* Requirement *
Beginning at the line that includes "Location Local d'activité284" in the entries below, print each line exactly as it appears, through the last one.

_ _ _

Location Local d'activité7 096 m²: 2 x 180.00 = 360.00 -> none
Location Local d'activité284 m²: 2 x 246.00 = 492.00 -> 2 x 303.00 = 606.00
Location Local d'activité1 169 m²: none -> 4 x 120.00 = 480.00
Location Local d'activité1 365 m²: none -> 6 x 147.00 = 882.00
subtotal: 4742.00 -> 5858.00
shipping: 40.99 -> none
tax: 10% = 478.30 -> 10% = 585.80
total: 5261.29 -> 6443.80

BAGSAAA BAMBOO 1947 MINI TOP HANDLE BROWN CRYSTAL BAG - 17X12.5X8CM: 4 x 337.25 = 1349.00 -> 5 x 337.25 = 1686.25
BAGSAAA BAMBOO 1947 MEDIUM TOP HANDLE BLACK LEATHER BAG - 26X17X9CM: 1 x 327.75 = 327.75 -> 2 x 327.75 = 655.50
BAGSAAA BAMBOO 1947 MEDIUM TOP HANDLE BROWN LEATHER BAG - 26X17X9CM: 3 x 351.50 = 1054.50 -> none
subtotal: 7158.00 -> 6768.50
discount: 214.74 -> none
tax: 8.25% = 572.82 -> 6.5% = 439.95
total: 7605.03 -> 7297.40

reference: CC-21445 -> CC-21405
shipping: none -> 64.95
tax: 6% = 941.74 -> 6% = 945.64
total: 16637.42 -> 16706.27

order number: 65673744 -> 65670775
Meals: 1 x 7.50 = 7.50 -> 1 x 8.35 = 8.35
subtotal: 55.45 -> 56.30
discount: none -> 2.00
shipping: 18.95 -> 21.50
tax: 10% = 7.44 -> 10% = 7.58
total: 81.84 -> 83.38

_ _ _

* Worked solution *
Location Local d'activité284 m²: 2 x 246.00 = 492.00 -> 2 x 303.00 = 606.00
Location Local d'activité1 169 m²: none -> 4 x 120.00 = 480.00
Location Local d'activité1 365 m²: none -> 6 x 147.00 = 882.00
subtotal: 4742.00 -> 5858.00
shipping: 40.99 -> none
tax: 10% = 478.30 -> 10% = 585.80
total: 5261.29 -> 6443.80

BAGSAAA BAMBOO 1947 MINI TOP HANDLE BROWN CRYSTAL BAG - 17X12.5X8CM: 4 x 337.25 = 1349.00 -> 5 x 337.25 = 1686.25
BAGSAAA BAMBOO 1947 MEDIUM TOP HANDLE BLACK LEATHER BAG - 26X17X9CM: 1 x 327.75 = 327.75 -> 2 x 327.75 = 655.50
BAGSAAA BAMBOO 1947 MEDIUM TOP HANDLE BROWN LEATHER BAG - 26X17X9CM: 3 x 351.50 = 1054.50 -> none
subtotal: 7158.00 -> 6768.50
discount: 214.74 -> none
tax: 8.25% = 572.82 -> 6.5% = 439.95
total: 7605.03 -> 7297.40

reference: CC-21445 -> CC-21405
shipping: none -> 64.95
tax: 6% = 941.74 -> 6% = 945.64
total: 16637.42 -> 16706.27

order number: 65673744 -> 65670775
Meals: 1 x 7.50 = 7.50 -> 1 x 8.35 = 8.35
subtotal: 55.45 -> 56.30
discount: none -> 2.00
shipping: 18.95 -> 21.50
tax: 10% = 7.44 -> 10% = 7.58
total: 81.84 -> 83.38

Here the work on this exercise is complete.